Na+-K+ pump: chronic effects
In our previous studies, rabbits infused with aldosterone at a rate of 50 µg/kg body weight·d showed plasma levels of 1.52 nM, approximately three times the normal levels for rabbits on the customary low sodium laboratory diet. After 7 d of such infusion, no residual effects on the Na+/K+/2Cl- cotransporter can be seen on the basis of ion-sensitive microelectrode studies (4). In contrast, the inhibitory effect of aldosterone on the Na+-K+ pump appears to persist (4). It is well established that PKC regulates pump activity (see Ref.6 for review) with stimulation, inhibition, and absence of effect reported for different tissues. In the heart, previous studies from this laboratory have shown an PKC-induced decrease in pump activity (11), and it appears likely that this chronic effect of aldosterone might also involve PKC.
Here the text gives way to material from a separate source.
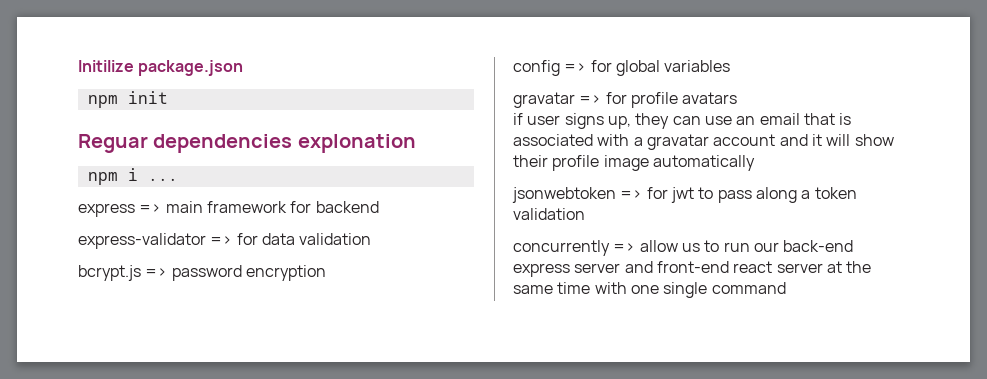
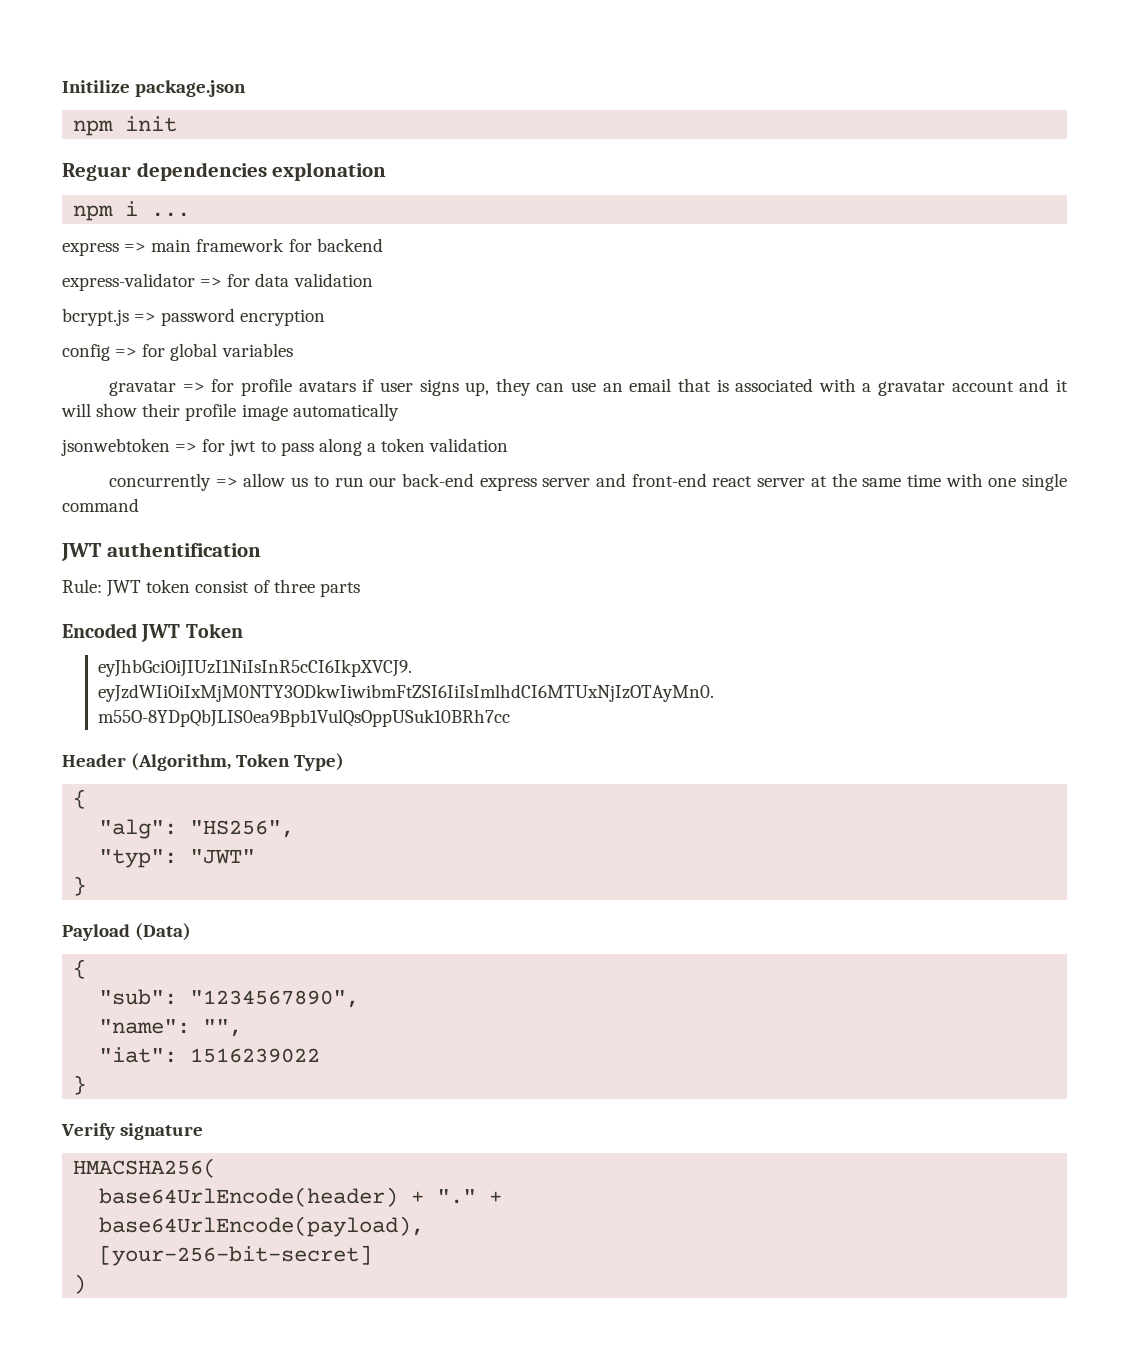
(738, 98) // -> (356, 386) none
(786, 288) none -> [61,542,261,561] [62,579,360,597] [62,623,243,642] [98,659,413,677] [98,684,715,702] [98,709,511,727] [62,753,345,771] [73,789,87,809] [99,819,295,839] [99,849,256,868] [73,876,87,896] [62,923,192,941] [73,959,87,979] [99,989,360,1008] [99,1019,243,1037] [99,1047,321,1063] [73,1075,87,1095] [61,1123,204,1140] [73,1158,217,1178] [99,1187,503,1207] [99,1216,425,1237] [99,1245,373,1266] [73,1274,87,1294] // JWT authentification // Rule: JWT token consist of three parts // Encoded JWT Token // eyJhbGciOiJIUzI1NiIsInR5cCI6IkpXVCJ9. // eyJzdWIiOiIxMjM0NTY3ODkwIiwibmFtZSI6IiIsImlhdCI6MTUxNjIzOTAyMn0. m55O-8YDpQbJLIS0ea9Bpb1VulQsOppUSuk10BRh7cc // Header (Algorithm, Token Type) // { // "alg": "HS256", // "typ": "JWT" // } // Payload (Data) // { // "sub": "1234567890", // "name": "", // "iat": 1516239022 // } // Verify signature // HMACSHA256( // base64UrlEncode(header) + "." + // base64UrlEncode(payload), // [your-256-bit-secret] // )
Before the specific PKC peptides were available, we used the combined antioxidant/PKC inhibitor, vitamin E, to examine whether the chronic effect of aldosterone on pump activity is PKC mediated. Vitamin E, but not other antioxidants, has marked effects on preventing activation of PKC (29). As shown in Fig. 5
, the inhibitory effect of aldosterone on pump activity was abrogated by the combined antioxidant/PKC inhibitor vitamin E. When vitamin C, an antioxidant without PKC inhibitory activity, was used as an antioxidant control, there was no reversal of the aldosterone effect.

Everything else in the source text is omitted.